*** Material for the task Section Begins ***

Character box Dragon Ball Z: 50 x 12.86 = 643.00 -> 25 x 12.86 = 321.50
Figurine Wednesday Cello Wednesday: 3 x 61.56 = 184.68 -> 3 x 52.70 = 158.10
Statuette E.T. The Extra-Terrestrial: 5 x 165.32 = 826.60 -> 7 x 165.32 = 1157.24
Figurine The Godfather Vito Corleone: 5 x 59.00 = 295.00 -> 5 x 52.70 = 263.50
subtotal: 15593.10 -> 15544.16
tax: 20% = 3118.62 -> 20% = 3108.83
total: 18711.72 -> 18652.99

*** Material for the task Section Ends ***

# Exercise details:
Give back exactly what runs from the first line of the listing above to the line that contains "tax: 20% = 3118.62 -> 20% = 3108.83", keeping both end lines.

# Final answer:
Character box Dragon Ball Z: 50 x 12.86 = 643.00 -> 25 x 12.86 = 321.50
Figurine Wednesday Cello Wednesday: 3 x 61.56 = 184.68 -> 3 x 52.70 = 158.10
Statuette E.T. The Extra-Terrestrial: 5 x 165.32 = 826.60 -> 7 x 165.32 = 1157.24
Figurine The Godfather Vito Corleone: 5 x 59.00 = 295.00 -> 5 x 52.70 = 263.50
subtotal: 15593.10 -> 15544.16
tax: 20% = 3118.62 -> 20% = 3108.83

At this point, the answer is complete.